I don’t tend to use recipes most of the time when I’m cooking, but when I do one of the things that I had always found tedious was finding recipes that fit the macro-nutrient targets I was going for. I’ve been tracking what I eat for years as it is all too easy for me to not eat enough (I’ve never had a big appetite).
A lot of recipe sites actually do have the nutrition info on their recipes, there is just no way to search or filter by it. So I’ve built this search engine that does just that.
Nutrition-focused search engine
How I built it
I knew from the outset that this was going to be a set it and forget it type app. Once it was built, I didn’t want to have to spend any maintenance time on it. So the technology choices I made were focused on keeping it simple and fast.
The tech stack
It was built in Go using the Gin web framework. It just works and it is fast.
I used Pongo2 as the template engine. Over the years I’ve worked with Django a lot, so being able to use the same syntax was quite nice. The stock html/template
is fine, but I like the inheritance approach that Django-style templates have.
For the database I used sqlite.
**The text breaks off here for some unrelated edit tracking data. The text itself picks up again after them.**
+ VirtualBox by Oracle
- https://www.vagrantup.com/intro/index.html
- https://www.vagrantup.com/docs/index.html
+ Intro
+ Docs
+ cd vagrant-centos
For a simple use case like this, it is perfect.
For the web scrapping I used Colly. It was pretty solid. In the past I’ve used Scrapy (Python) and found it to be largely overkill, so Colly was pleasant to work with.
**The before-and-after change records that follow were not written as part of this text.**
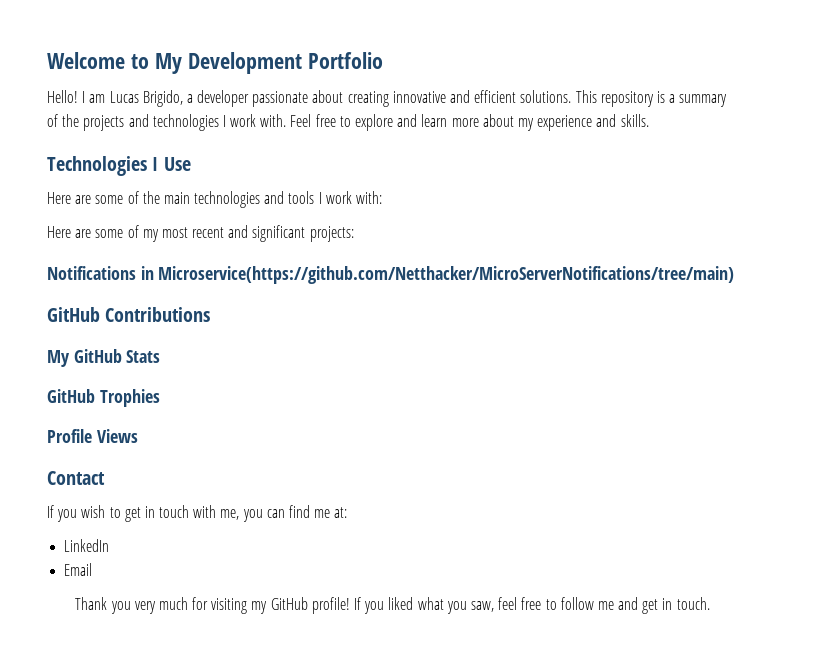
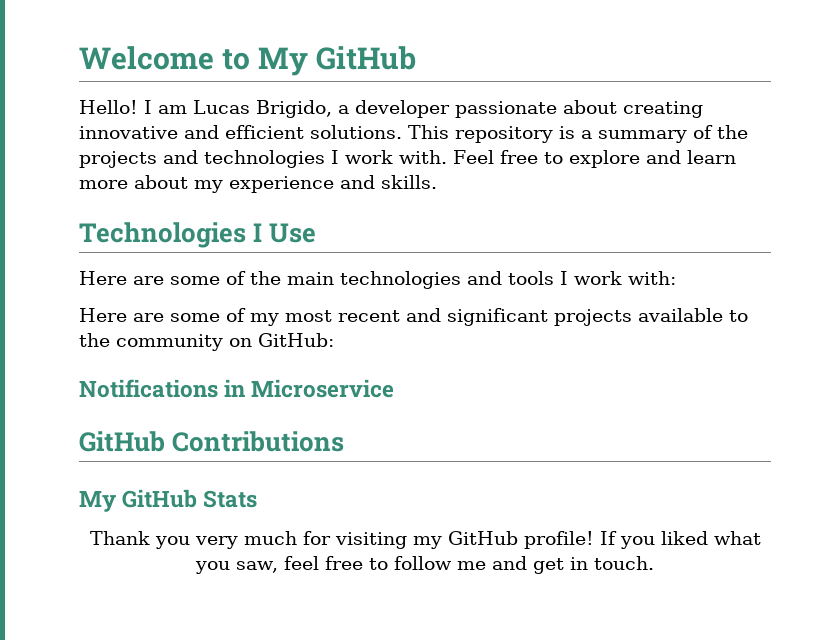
- Welcome to My Development Portfolio
+ Welcome to My GitHub
- Here are some of my most recent and significant projects:
+ Here are some of my most recent and significant projects available to the community on GitHub:
- Notifications in Microservice(https://github.com/Netthacker/MicroServerNotifications/tree/main)
+ Notifications in Microservice
- GitHub Trophies
- Profile Views
- Contact
- If you wish to get in touch with me, you can find me at:
- LinkedIn
- Email

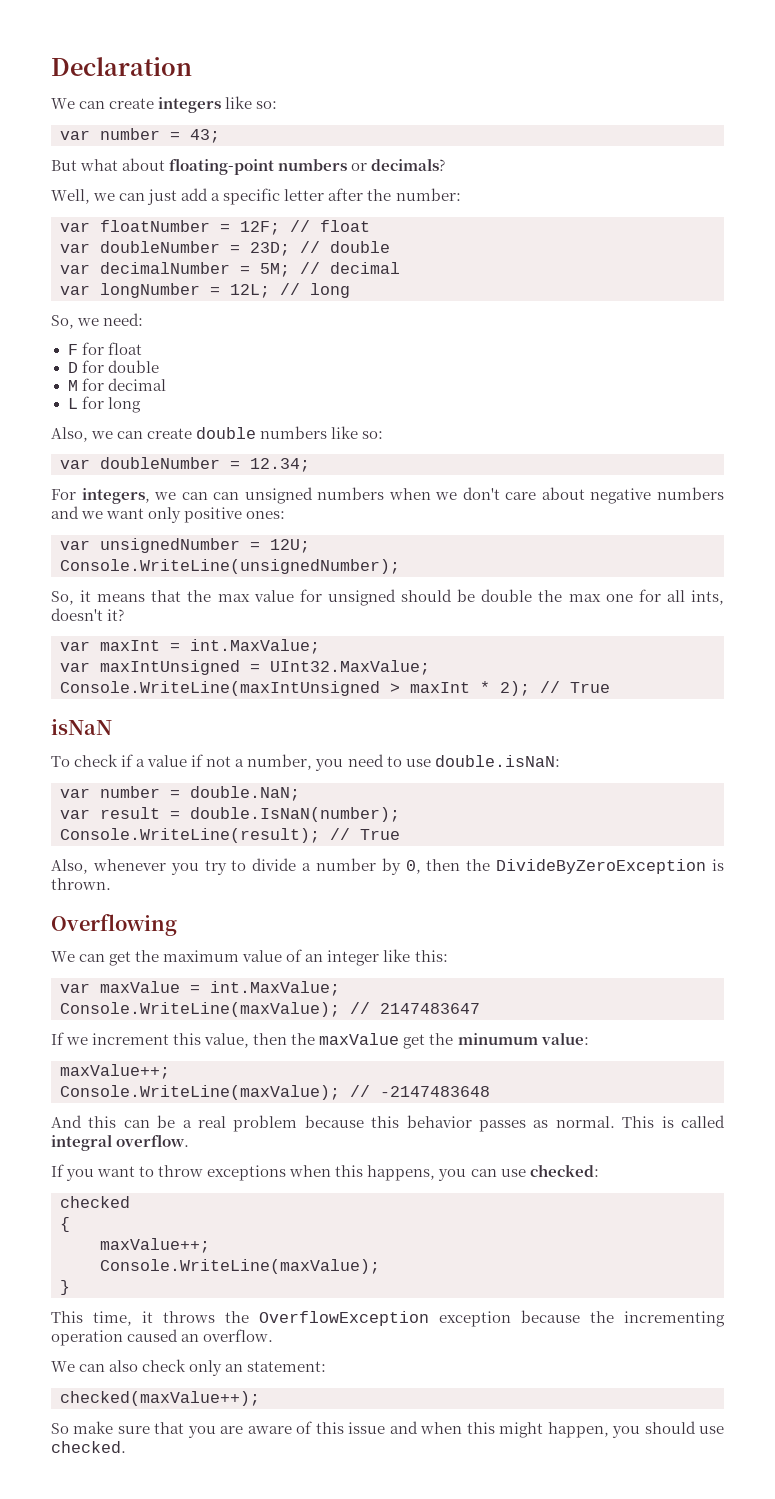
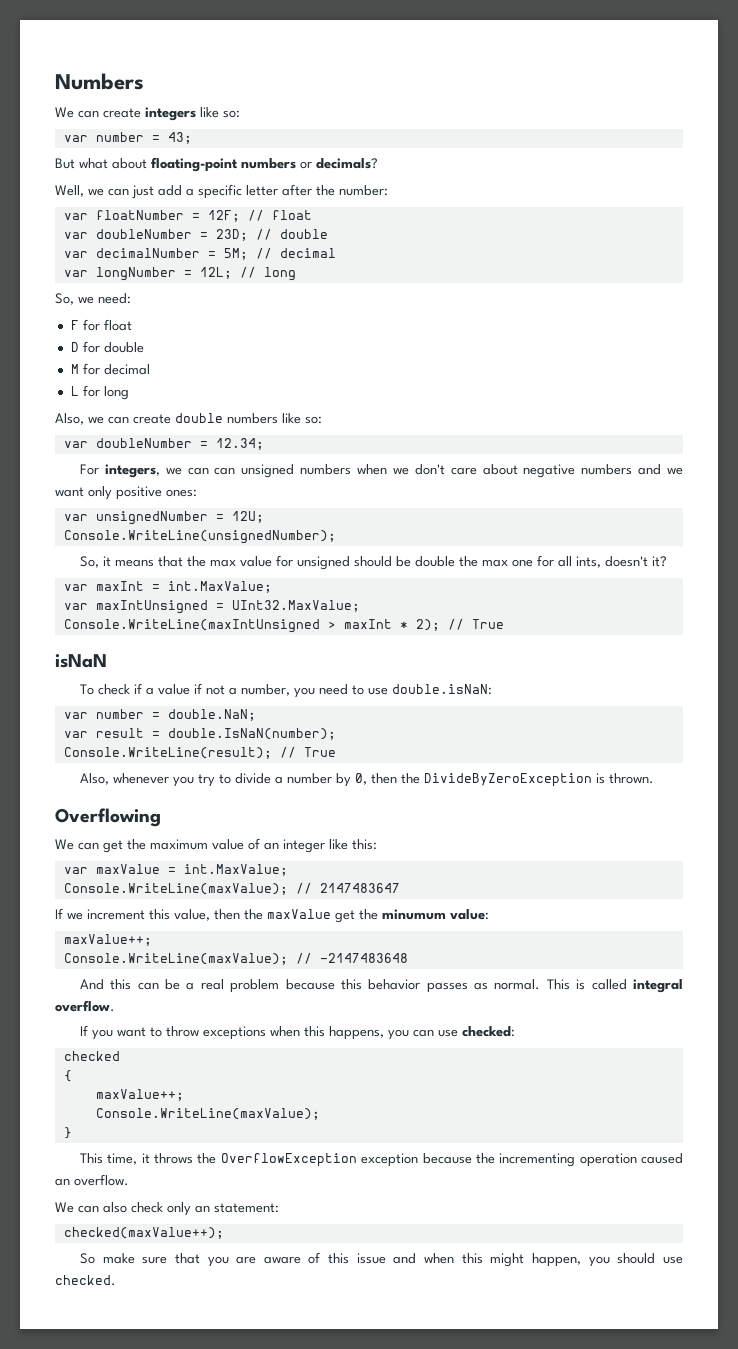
- Declaration
+ Numbers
For interactivity I chose to use HTMX and just plain JavaScript rather than using a framework. Because of the Go + sqlite setup the responses were super fast so HTMX worked quite nicely.
Testing and parsing
One aspect of any web scraping project that is always troublesome is the fact that websites change. When someone redesigns their site, there is a good chance that your scraper will break.
So how do you design a robust system that can scrape 100s of sites knowing that any and all of them will change at some point?
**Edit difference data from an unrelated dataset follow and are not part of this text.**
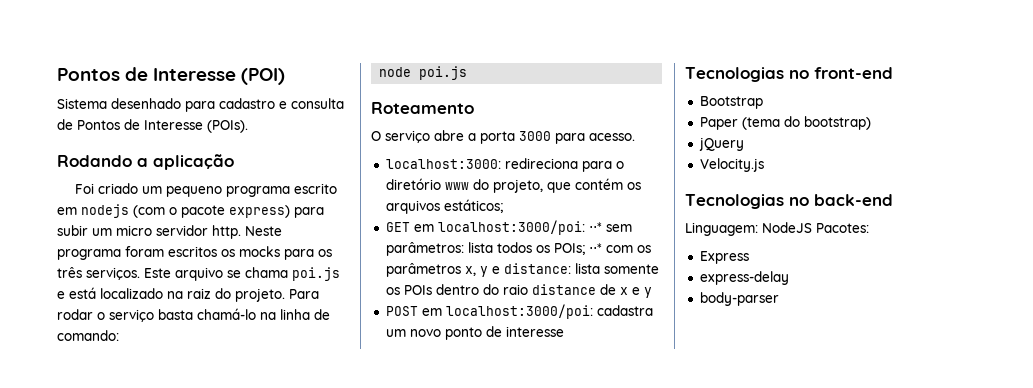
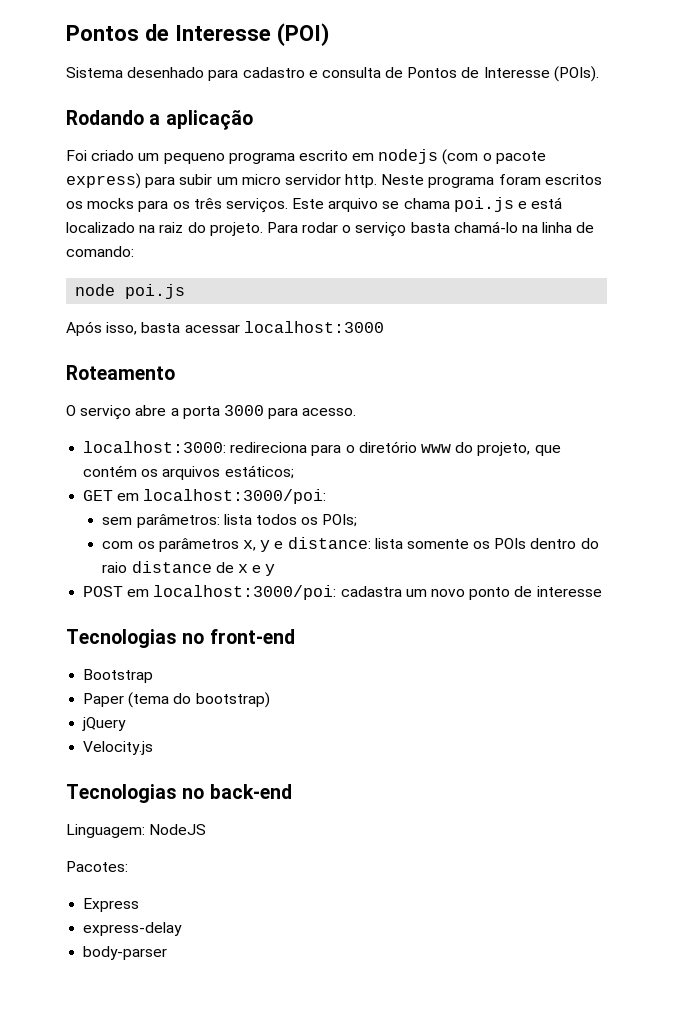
+ Após isso, basta acessar localhost:3000
- GET em localhost:3000/poi: ⋅⋅* sem parâmetros: lista todos os POIs; ⋅⋅* com os parâmetros x, y e distance: lista somente os POIs dentro do raio distance de x e y
+ GET em localhost:3000/poi:
+ sem parâmetros: lista todos os POIs;
+ com os parâmetros x, y e distance: lista somente os POIs dentro do raio distance de x e y
- Linguagem: NodeJS Pacotes:
+ Linguagem: NodeJS
+ Pacotes:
It is hardly a novel idea, but I took the approach of just expecting things to regularly fail and building around that. On any given crawling run it should be expected that some of the sites just aren’t going to work. So just keep on going and ignore the issues.
But at the same time, as part of my testing strategy, I built a “snapshot” system so I can test not only if I can successfully scrape and parse the information from each site, but am I getting the same parsing results as I previously had. I’m pretty proud of the setup I built around this. I built a small interactive CLI tool that would compare the results for each site and when there was a difference it would show me what the diff was and if the new data looked good, I could approve it and it would store that as the new snapshot state.
Critique
This was a project I built to scratch my own itch, so once it met the good enough threshold I stopped working on it. So it is left in a place that does solve the initial problem I set out to solve, yet it is a bit grating every time I use it for a few reasons.
1. The design sucks.
Both the UI and UX design are rather poor. It was left in “prototype+” mode, where I essentially took what I had in the initial prototype and made some minor style changes to make it look a bit better. But it needs some serious work.
I keep telling myself I’ll come back and re-design it, but whenever I think about doing it, I decide that time is always better spent elsewhere.
2. Limited functionality
In most situations you don’t want to find recipes purely based on their nutrition profiles and search terms. Ideally you’d want to be able to categorize them based on other qualities like which meals they are intended for, the cuisine, ingredients, cooking methods, required tools, etc.
Unfortunately, it turned out that while some of this information is available on different sites, it is very inconsistent. I explored several paths to build the appropriate data, most of which was using AI categorization techniques, but I came to the conclusion that it just wasn’t worth the time and effort.